Top of Data shown

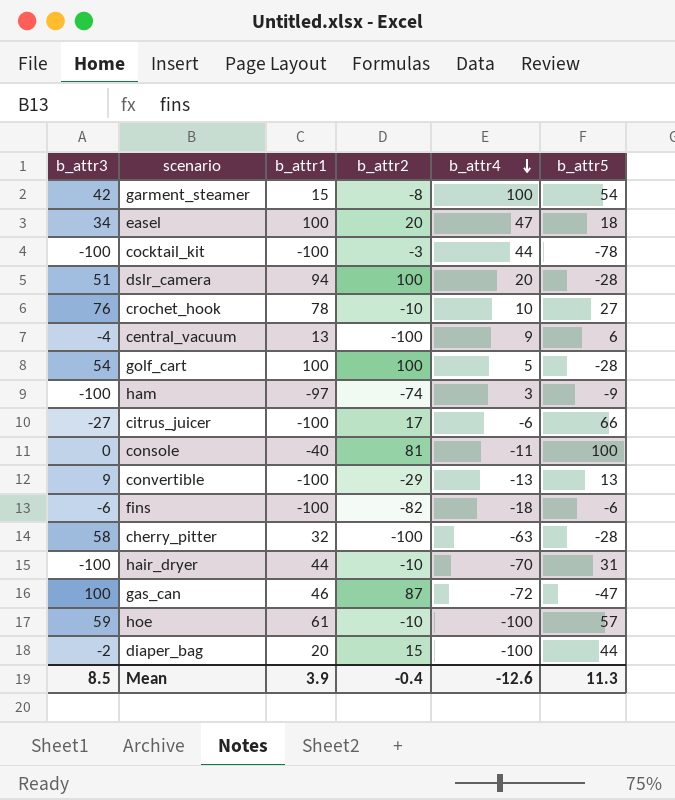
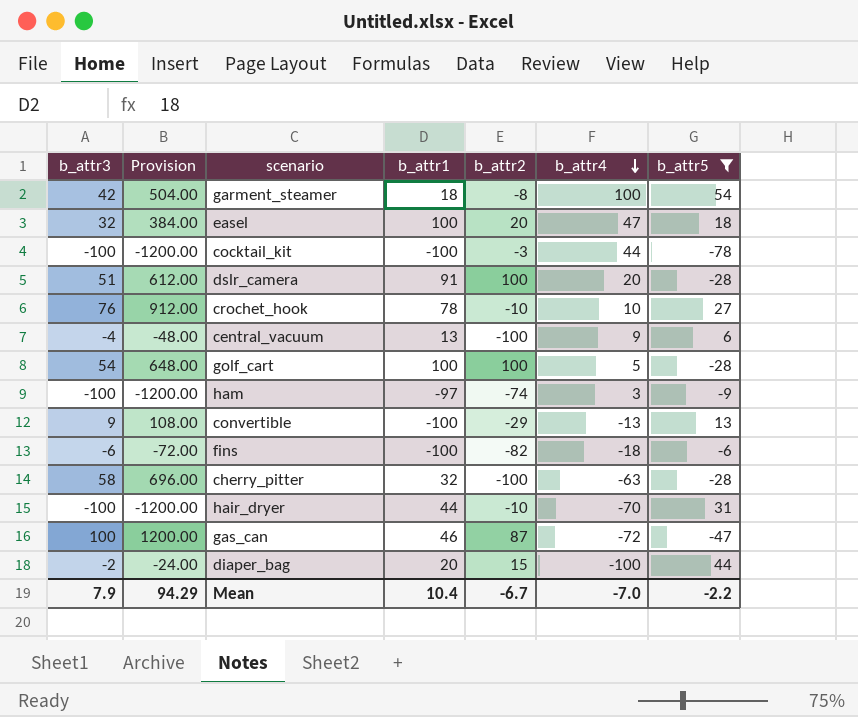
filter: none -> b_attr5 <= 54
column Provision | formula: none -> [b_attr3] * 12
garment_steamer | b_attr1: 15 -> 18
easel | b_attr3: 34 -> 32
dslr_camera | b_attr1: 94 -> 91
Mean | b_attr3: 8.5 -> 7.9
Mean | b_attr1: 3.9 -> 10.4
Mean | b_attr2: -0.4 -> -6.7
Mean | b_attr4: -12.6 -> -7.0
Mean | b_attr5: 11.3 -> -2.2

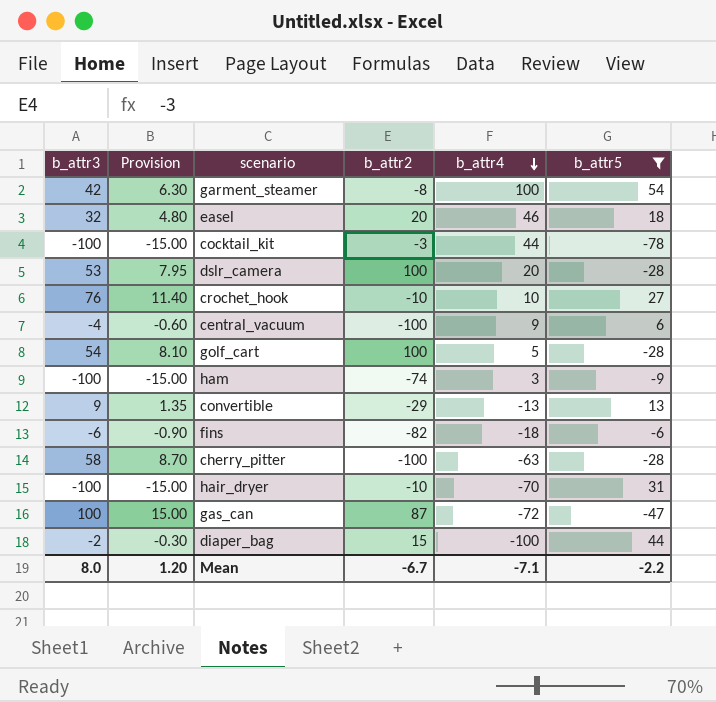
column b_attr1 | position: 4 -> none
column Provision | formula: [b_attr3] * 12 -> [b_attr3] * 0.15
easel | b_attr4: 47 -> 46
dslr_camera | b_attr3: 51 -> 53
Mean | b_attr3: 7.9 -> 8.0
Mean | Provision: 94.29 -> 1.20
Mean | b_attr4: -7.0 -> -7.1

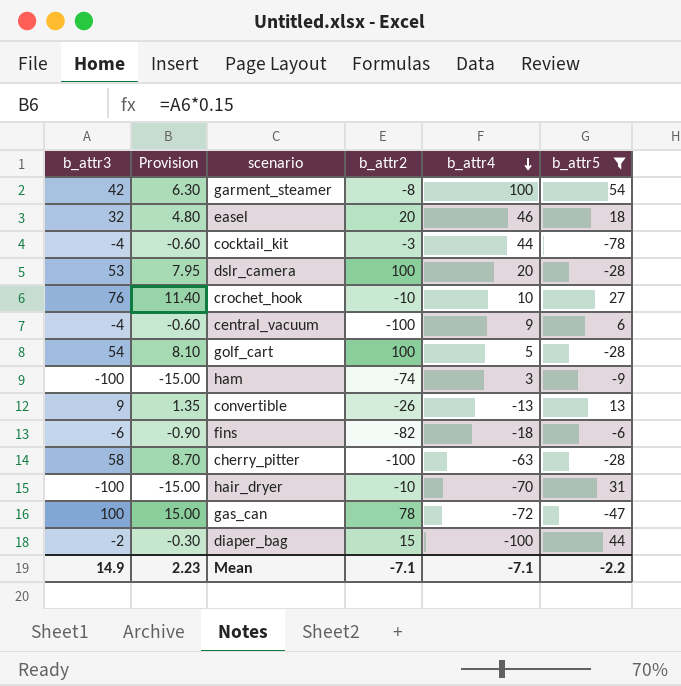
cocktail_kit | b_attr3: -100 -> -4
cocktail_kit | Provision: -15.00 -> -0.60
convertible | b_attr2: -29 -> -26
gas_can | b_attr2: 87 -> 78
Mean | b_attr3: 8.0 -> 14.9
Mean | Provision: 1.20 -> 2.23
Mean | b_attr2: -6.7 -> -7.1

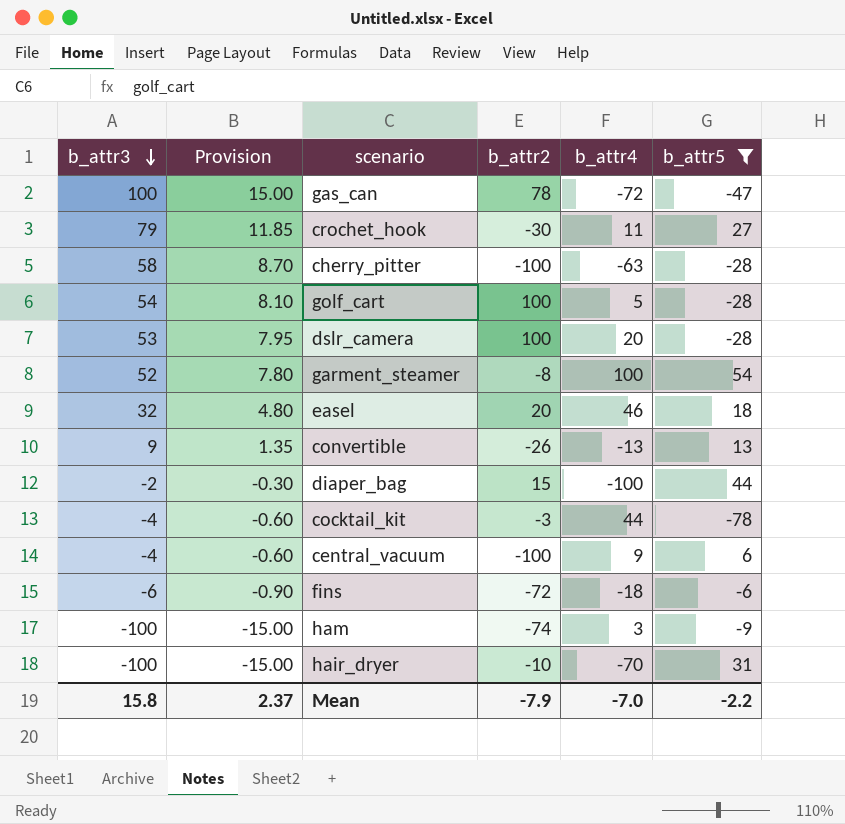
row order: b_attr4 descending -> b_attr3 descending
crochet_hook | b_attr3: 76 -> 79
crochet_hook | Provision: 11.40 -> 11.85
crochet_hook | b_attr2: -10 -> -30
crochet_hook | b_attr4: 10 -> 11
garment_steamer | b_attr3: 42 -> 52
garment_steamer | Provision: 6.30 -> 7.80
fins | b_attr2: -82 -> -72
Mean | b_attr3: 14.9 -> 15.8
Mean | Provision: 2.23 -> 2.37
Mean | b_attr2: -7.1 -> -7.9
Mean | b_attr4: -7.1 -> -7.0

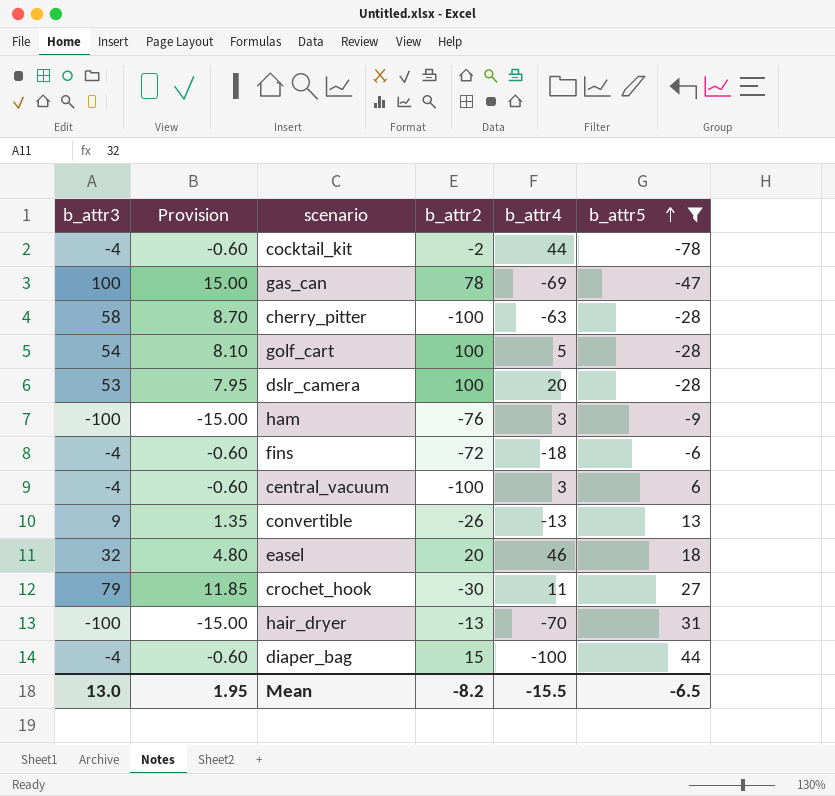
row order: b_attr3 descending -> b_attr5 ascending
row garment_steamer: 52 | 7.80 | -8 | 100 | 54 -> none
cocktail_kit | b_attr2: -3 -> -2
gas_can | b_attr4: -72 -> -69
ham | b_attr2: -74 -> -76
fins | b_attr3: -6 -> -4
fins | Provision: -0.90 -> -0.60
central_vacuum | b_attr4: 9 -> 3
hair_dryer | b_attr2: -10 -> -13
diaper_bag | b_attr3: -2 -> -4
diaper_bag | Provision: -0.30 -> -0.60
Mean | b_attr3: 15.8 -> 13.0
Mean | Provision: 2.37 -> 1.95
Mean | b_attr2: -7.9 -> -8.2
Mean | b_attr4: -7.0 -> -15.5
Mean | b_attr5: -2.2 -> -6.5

Bottom of Data shown

▶ Problem description: Could you retype each line of the material above exactly, skipping the pictures?

▶ Solution to this task:
filter: none -> b_attr5 <= 54
column Provision | formula: none -> [b_attr3] * 12
garment_steamer | b_attr1: 15 -> 18
easel | b_attr3: 34 -> 32
dslr_camera | b_attr1: 94 -> 91
Mean | b_attr3: 8.5 -> 7.9
Mean | b_attr1: 3.9 -> 10.4
Mean | b_attr2: -0.4 -> -6.7
Mean | b_attr4: -12.6 -> -7.0
Mean | b_attr5: 11.3 -> -2.2

column b_attr1 | position: 4 -> none
column Provision | formula: [b_attr3] * 12 -> [b_attr3] * 0.15
easel | b_attr4: 47 -> 46
dslr_camera | b_attr3: 51 -> 53
Mean | b_attr3: 7.9 -> 8.0
Mean | Provision: 94.29 -> 1.20
Mean | b_attr4: -7.0 -> -7.1

cocktail_kit | b_attr3: -100 -> -4
cocktail_kit | Provision: -15.00 -> -0.60
convertible | b_attr2: -29 -> -26
gas_can | b_attr2: 87 -> 78
Mean | b_attr3: 8.0 -> 14.9
Mean | Provision: 1.20 -> 2.23
Mean | b_attr2: -6.7 -> -7.1

row order: b_attr4 descending -> b_attr3 descending
crochet_hook | b_attr3: 76 -> 79
crochet_hook | Provision: 11.40 -> 11.85
crochet_hook | b_attr2: -10 -> -30
crochet_hook | b_attr4: 10 -> 11
garment_steamer | b_attr3: 42 -> 52
garment_steamer | Provision: 6.30 -> 7.80
fins | b_attr2: -82 -> -72
Mean | b_attr3: 14.9 -> 15.8
Mean | Provision: 2.23 -> 2.37
Mean | b_attr2: -7.1 -> -7.9
Mean | b_attr4: -7.1 -> -7.0

row order: b_attr3 descending -> b_attr5 ascending
row garment_steamer: 52 | 7.80 | -8 | 100 | 54 -> none
cocktail_kit | b_attr2: -3 -> -2
gas_can | b_attr4: -72 -> -69
ham | b_attr2: -74 -> -76
fins | b_attr3: -6 -> -4
fins | Provision: -0.90 -> -0.60
central_vacuum | b_attr4: 9 -> 3
hair_dryer | b_attr2: -10 -> -13
diaper_bag | b_attr3: -2 -> -4
diaper_bag | Provision: -0.30 -> -0.60
Mean | b_attr3: 15.8 -> 13.0
Mean | Provision: 2.37 -> 1.95
Mean | b_attr2: -7.9 -> -8.2
Mean | b_attr4: -7.0 -> -15.5
Mean | b_attr5: -2.2 -> -6.5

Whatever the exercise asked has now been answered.